* [WHAT YOU NEED TO DO]:
Every record should be copied exactly, and the images omitted.

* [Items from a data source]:
<<<<
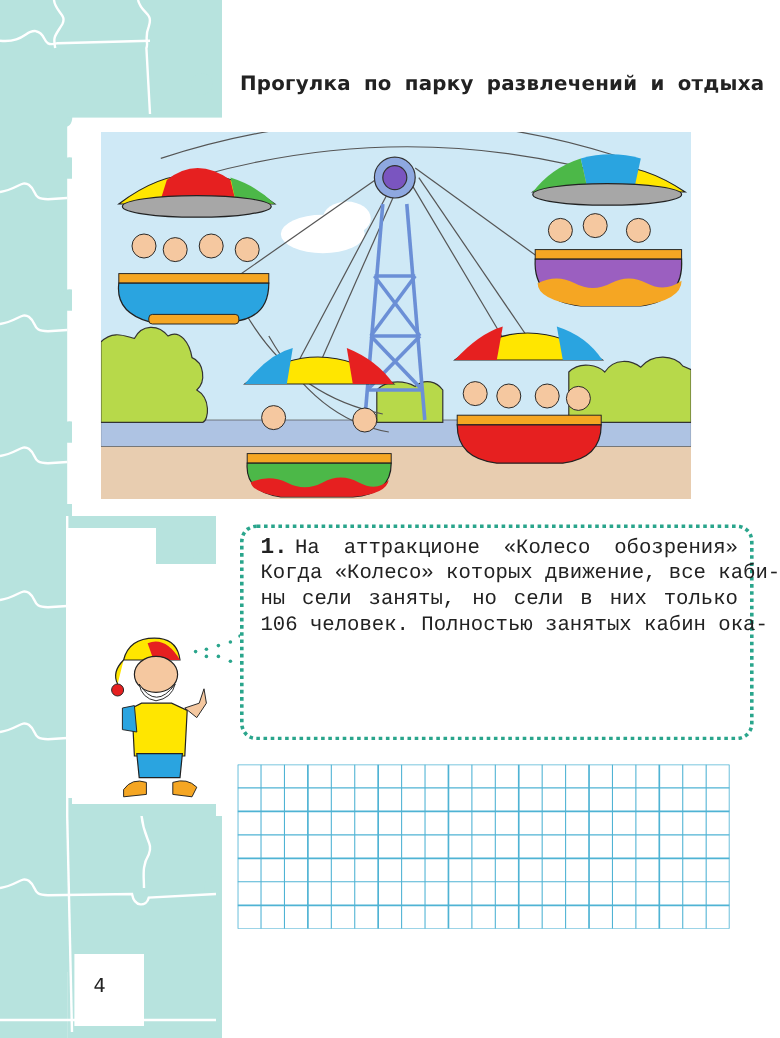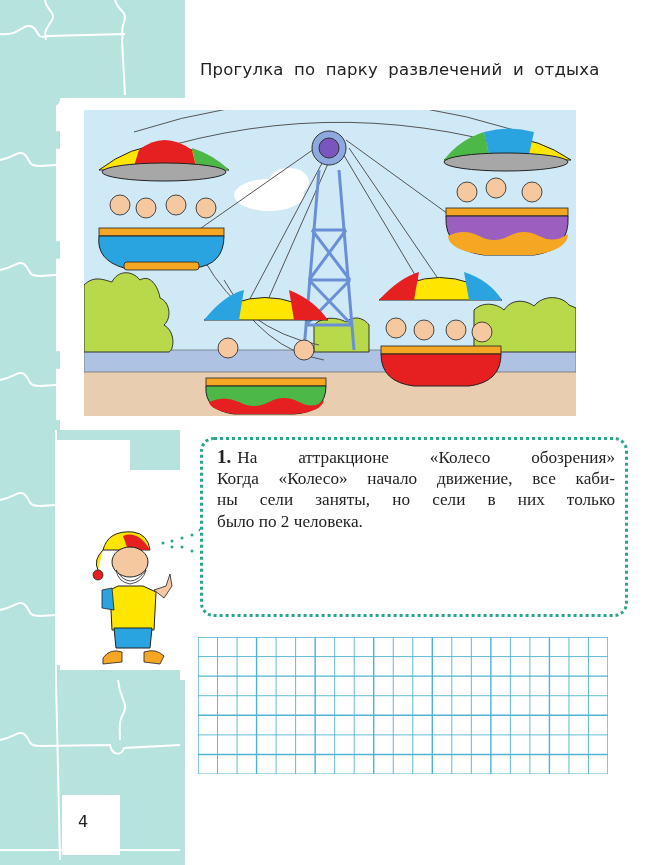"Прогулка по парку развлечений и" .title { font-weight: normal -> bold }
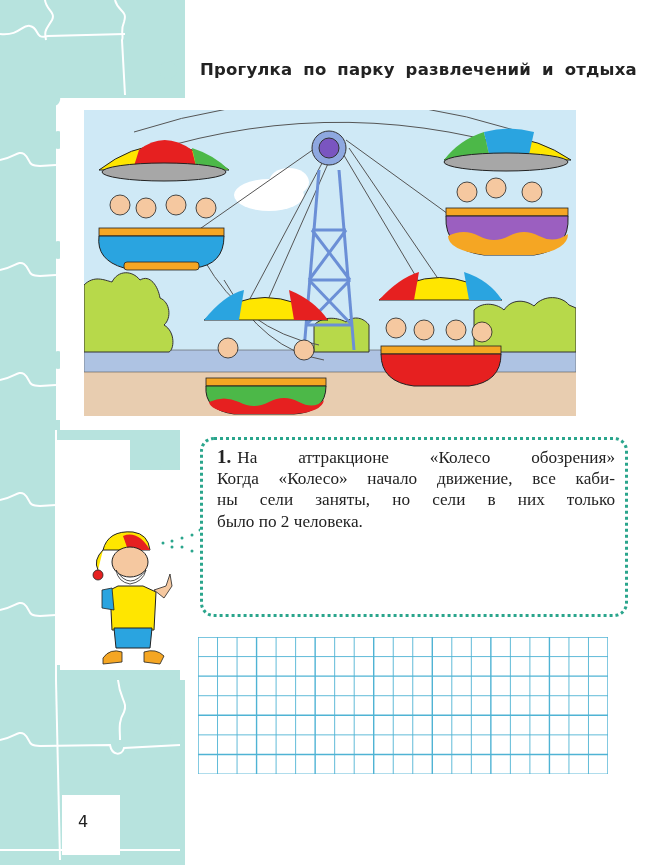"1. На аттракционе «Колесо обозрения»" .task-text { font-family: Liberation Serif, serif -> Liberation Mono, monospace }
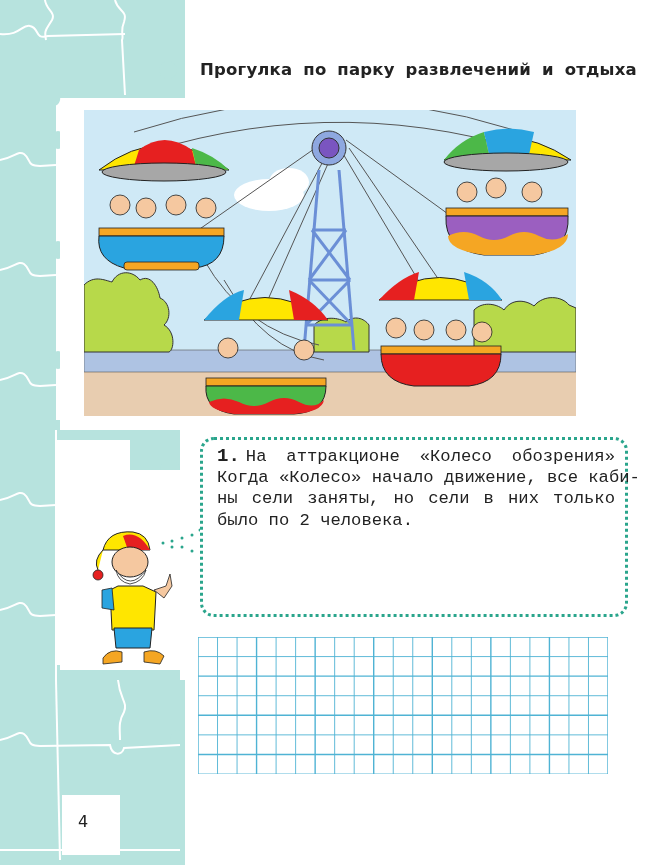"Когда «Колесо» начало движение, все" span.line { text: начало -> которых }
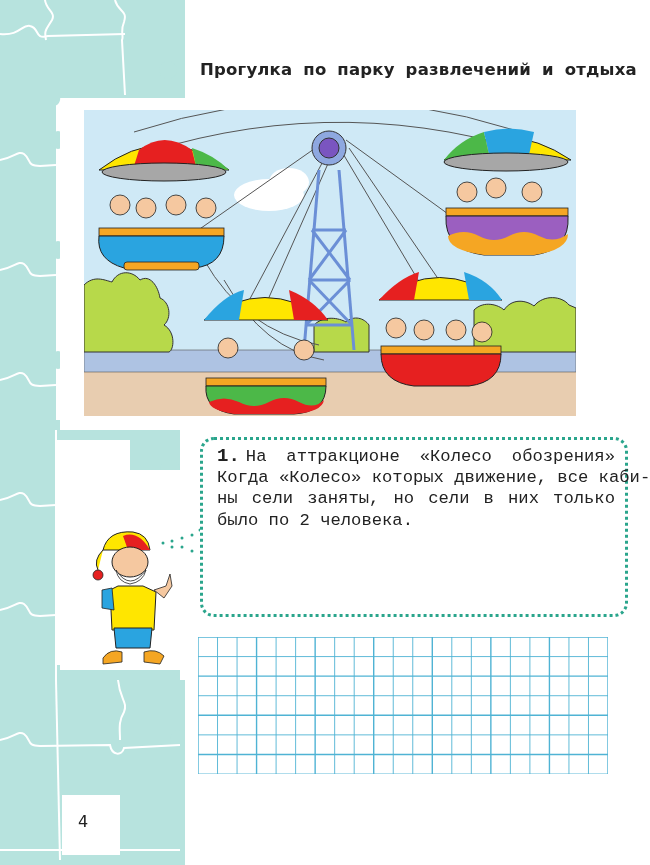"106 человек. Полностью занятых кабин" span.line { html: none -> <span>106 человек. Полностью занятых кабин ока-</span> }
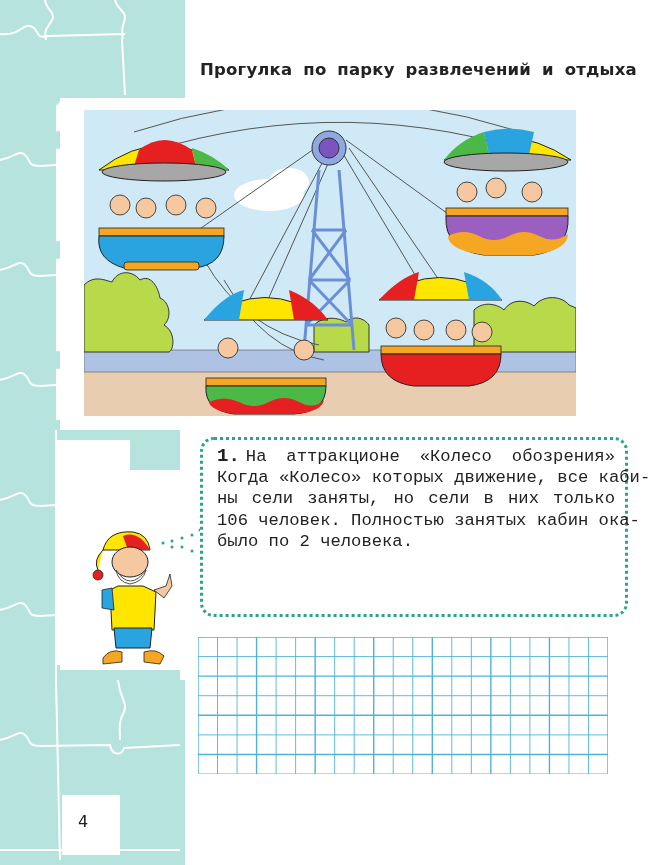"было по 2 человека." span.line { html: <span>было по 2 человека.</span> -> none }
>>>>
* [YOUR RESPONSE]:
"Прогулка по парку развлечений и" .title { font-weight: normal -> bold }
"1. На аттракционе «Колесо обозрения»" .task-text { font-family: Liberation Serif, serif -> Liberation Mono, monospace }
"Когда «Колесо» начало движение, все" span.line { text: начало -> которых }
"106 человек. Полностью занятых кабин" span.line { html: none -> <span>106 человек. Полностью занятых кабин ока-</span> }
"было по 2 человека." span.line { html: <span>было по 2 человека.</span> -> none }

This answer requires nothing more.